Net Carbs vs. Total Carbs
For individuals following a ketogenic or other low-carb diet, understanding the difference between total carbs and net carbs is important. Net carbs are calculated by subtracting the fiber and, sometimes, sugar alcohols from the total carbohydrates listed on the label. Fiber is a type of carbohydrate that the body cannot digest, so it does not raise blood sugar levels in the same way as other carbs. In many no sugar added pie fillings, the fiber content is minimal, meaning the total and net carb counts are nearly identical.
Comparison of No Sugar Added Cherry Pie Fillings
To make an informed choice, consider the nutritional profile of different brands. The following table provides a quick comparison based on a typical 1/3 cup (85g) serving size.
| Brand | Calories (kcal) | Total Carbs (g) | Net Carbs (g) | Fiber (g) | Sugar (g) | Sweetener | Thickeners |
|---|---|---|---|---|---|---|---|
| Duncan Hines | ~30 | 7 | 6.5 | ~0.5 | 3 | Sucralose | Modified Food Starch |
| Great Value | ~35 | 8 | 7 | 1 | 4 | Sucralose | Not specified |
| Comstock | ~35 | 8 | 8 | 0 | 4 | Not specified | Modified Food Starch |
As you can see, even among no sugar added options, there is some variation. Pay close attention to the ingredient list and the fiber count to determine the actual impact on your carb intake.
Beyond the Can: Homemade, Low-Carb Alternatives
For those who need to minimize their carbohydrate intake even further or prefer to avoid artificial sweeteners, making your own cherry pie filling is a great option. By controlling the ingredients, you can significantly reduce the carb load.
Ingredients for a homemade filling:
- Fresh or frozen cherries (can be more or less sweet depending on variety)
- A low-carb sweetener such as erythritol, stevia, or monk fruit sweetener
- Thickeners like xanthan gum, cornstarch, or arrowroot powder
- Flavorings like lemon juice and almond extract
Quick steps for making a low-carb filling:
- Combine pitted cherries, water, lemon juice, and your chosen sweetener in a saucepan.
- Simmer over medium heat until the cherries have softened and released their juices.
- Whisk your thickener with a small amount of cold water to create a slurry and stir it into the cherry mixture.
- Continue cooking until the mixture has thickened to your liking. It will thicken further as it cools.
- Add any extracts or additional flavorings, then remove from heat.
Considerations for Dieters
While no sugar added cherry pie filling is a vast improvement over the traditional, sugar-laden versions, it's not a free-for-all on a low-carb or keto diet. The natural sugars in the fruit, though less than in regular filling, still need to be accounted for. Portion control is essential. Using a smaller serving size as a topping for low-carb desserts can be a strategic way to enjoy the flavor without overdoing it on carbs.

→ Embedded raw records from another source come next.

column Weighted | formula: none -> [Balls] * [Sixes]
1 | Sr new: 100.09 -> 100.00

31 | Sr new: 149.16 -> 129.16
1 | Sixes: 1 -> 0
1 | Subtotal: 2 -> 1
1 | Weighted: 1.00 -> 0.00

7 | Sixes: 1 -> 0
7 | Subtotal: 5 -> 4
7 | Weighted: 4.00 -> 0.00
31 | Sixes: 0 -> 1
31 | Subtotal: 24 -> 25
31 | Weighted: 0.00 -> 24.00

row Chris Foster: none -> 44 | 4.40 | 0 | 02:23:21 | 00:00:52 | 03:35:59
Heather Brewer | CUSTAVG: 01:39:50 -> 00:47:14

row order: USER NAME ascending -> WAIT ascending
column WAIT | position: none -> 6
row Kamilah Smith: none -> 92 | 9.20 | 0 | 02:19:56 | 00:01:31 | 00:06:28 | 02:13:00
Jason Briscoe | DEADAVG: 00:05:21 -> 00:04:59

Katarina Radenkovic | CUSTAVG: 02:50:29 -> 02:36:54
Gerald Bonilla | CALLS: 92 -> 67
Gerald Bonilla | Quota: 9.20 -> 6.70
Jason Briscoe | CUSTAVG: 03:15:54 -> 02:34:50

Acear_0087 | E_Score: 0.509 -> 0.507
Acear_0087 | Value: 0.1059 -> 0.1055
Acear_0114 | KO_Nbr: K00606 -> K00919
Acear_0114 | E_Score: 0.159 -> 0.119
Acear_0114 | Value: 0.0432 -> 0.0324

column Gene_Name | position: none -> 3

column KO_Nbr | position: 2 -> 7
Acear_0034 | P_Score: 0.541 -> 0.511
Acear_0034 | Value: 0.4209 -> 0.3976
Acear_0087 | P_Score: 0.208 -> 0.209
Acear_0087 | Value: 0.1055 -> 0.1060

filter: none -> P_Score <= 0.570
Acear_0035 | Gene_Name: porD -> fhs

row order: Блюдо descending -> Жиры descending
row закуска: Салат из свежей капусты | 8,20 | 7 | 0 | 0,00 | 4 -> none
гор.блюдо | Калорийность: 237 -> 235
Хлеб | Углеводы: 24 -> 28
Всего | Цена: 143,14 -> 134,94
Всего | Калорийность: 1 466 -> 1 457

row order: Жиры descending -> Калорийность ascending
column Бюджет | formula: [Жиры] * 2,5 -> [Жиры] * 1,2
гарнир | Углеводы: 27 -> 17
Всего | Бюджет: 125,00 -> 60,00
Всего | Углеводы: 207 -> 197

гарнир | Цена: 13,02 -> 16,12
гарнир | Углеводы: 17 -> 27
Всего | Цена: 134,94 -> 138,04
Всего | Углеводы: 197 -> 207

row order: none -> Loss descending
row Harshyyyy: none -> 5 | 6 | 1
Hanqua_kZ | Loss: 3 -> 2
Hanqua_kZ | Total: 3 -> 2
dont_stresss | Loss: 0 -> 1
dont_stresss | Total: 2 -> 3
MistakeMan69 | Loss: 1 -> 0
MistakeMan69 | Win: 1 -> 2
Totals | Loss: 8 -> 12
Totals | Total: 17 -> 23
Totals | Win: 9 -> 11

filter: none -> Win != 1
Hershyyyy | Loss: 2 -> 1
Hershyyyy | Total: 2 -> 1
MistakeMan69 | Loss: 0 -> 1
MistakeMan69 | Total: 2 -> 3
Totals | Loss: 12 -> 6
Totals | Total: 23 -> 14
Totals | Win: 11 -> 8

Moreover, consider the glycemic impact. Even though the sugar is from fruit, a large serving can still affect blood sugar levels. For diabetics and those monitoring blood sugar, paying attention to the total carbohydrate load is a priority. For strict keto dieters, even the lower carb count might be too high for a single serving, making homemade alternatives a more suitable choice. The natural approach of homemade filling allows for cleaner eating and avoids processed thickeners and artificial sweeteners.
In conclusion, no sugar added cherry pie filling is a convenient option for moderate carb reduction, but it does contain carbohydrates from fruit and starches. By carefully reading labels and exploring homemade recipes, you can make smarter choices that align with your nutritional goals.
Link to a Low-Carb Recipe: Sugar-Free Cherry Pie Filling - Bobbi's Kozy Kitchen
Conclusion
Understanding how many carbs are in no sugar added cherry pie filling is crucial for anyone managing their carbohydrate intake. While these products are significantly lower in carbs than their traditional counterparts, they are not carb-free. The carbs present come from the natural sugars in the fruit and the starch used as a thickener. By comparing brands and considering a homemade alternative, you can find a suitable option that aligns with your dietary needs without sacrificing flavor.